THE IMMIGRATION ACTS

 

Heard at North Shields Determination Promulgated

On 30 April 2015 On 11 May 2015

Prepared on 1 May 2015

 

 

Before

 

DEPUTY UPPER TRIBUNAL JUDGE JM HOLMES

 

Between

 

S R

(ANONYMITY DIRECTION)

Appellant

And

 

SECRETARY OF STATE FOR THE HOME DEPARTMENT

 

Respondent

 

 

Representation:

For the Appellant: Ms Chawdhery, Counsel instructed by Parker Rhodes Hickmotts Solicitors

For the Respondent: Mr Mangion, Home Office Presenting Officer

 

 

DECISION AND REASONS

 

1.                  The Appellant is a citizen of Iran who said that she had entered the United Kingdom illegally the same day that she claimed asylum on 28 May 2014. That application was refused on 7 October 2014, and in consequence a removal decision was made in relation to her.

2.                  The Appellant appealed to the Tribunal against those immigration decisions and her appeal was heard on 28 November 2014, and dismissed by decision of Judge Batiste, promulgated on 8 December 2014.

3.                  The Appellant’s application to the First Tier Tribunal for permission to appeal, as drafted, raised two complaints; (i) that the Judge had failed to take evidence into account that would have had a material impact upon his assessment of the Appellant’s credibility, and, (ii) that the Judge had given inadequate consideration to the issue of whether the Appellant could reasonably be expected to relocate within Iran to avoid any risk of harm she faced in her home area.

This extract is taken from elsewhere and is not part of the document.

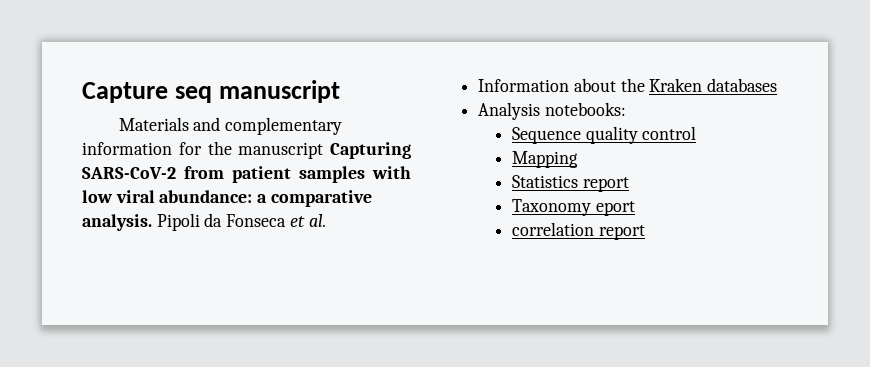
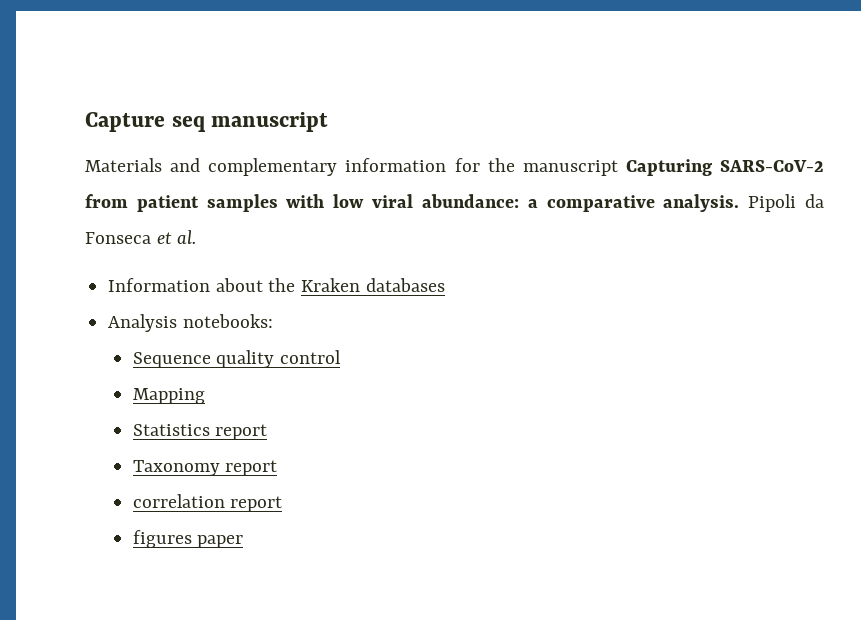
- Taxonomy eport
+ Taxonomy report
+ figures paper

4.                  That application was granted by Judge Scott-Baker on 12 January 2015 on the second ground only, and permission was refused on the first ground.

5.                  The Respondent filed a Rule 24 Notice of 10 February 2015 in which she asserted that the issue of internal relocation was fully and properly considered by the Judge.

6.                  The Appellant formally applied for permission to rely upon further evidence pursuant to Rule 15(2A) of the Upper Tribunal Procedure Rules 2008 relating to the report of a psychologist upon her mental health, and evidence concerning her recent conversion to Christianity and baptism on 7 December 2014.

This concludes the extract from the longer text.